(Dataset excerpts)
┄┄┄┄┄┄┄┄┄┄┄┄┄┄┄┄┄┄┄┄
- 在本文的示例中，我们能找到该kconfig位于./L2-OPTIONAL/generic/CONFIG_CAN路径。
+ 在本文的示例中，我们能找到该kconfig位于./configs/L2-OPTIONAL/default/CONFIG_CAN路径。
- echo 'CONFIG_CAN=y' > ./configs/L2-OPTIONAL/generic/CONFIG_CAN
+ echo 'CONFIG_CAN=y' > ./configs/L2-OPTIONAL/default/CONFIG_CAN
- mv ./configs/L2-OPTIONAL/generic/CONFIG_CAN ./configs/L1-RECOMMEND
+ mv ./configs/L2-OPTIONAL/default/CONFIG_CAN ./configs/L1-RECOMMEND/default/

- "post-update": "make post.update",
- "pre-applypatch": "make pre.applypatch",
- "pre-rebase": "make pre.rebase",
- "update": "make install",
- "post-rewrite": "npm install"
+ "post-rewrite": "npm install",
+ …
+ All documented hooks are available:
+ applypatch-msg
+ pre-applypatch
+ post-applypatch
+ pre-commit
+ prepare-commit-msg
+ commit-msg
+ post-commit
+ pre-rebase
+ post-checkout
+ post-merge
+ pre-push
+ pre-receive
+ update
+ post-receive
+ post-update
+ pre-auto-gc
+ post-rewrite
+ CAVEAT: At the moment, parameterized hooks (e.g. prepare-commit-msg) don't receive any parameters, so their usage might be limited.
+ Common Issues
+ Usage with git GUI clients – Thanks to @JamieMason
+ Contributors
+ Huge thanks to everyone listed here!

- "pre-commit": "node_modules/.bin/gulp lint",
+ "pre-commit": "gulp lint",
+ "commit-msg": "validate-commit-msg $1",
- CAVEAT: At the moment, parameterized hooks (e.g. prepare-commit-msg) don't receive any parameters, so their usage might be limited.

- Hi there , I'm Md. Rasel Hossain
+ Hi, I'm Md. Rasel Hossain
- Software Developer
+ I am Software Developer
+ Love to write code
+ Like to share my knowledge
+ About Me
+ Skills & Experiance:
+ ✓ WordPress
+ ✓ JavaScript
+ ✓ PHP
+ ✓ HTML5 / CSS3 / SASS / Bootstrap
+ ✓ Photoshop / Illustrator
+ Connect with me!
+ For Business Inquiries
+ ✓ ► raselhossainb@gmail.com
┄┄┄┄┄┄┄┄┄┄┄┄┄┄┄┄┄┄┄┄
Directions for this task
The answer consists solely of the lines from the one containing "- CAVEAT: At" through the last line of the data above, reproduced exactly.

Your solution
- CAVEAT: At the moment, parameterized hooks (e.g. prepare-commit-msg) don't receive any parameters, so their usage might be limited.

- Hi there , I'm Md. Rasel Hossain
+ Hi, I'm Md. Rasel Hossain
- Software Developer
+ I am Software Developer
+ Love to write code
+ Like to share my knowledge
+ About Me
+ Skills & Experiance:
+ ✓ WordPress
+ ✓ JavaScript
+ ✓ PHP
+ ✓ HTML5 / CSS3 / SASS / Bootstrap
+ ✓ Photoshop / Illustrator
+ Connect with me!
+ For Business Inquiries
+ ✓ ► raselhossainb@gmail.com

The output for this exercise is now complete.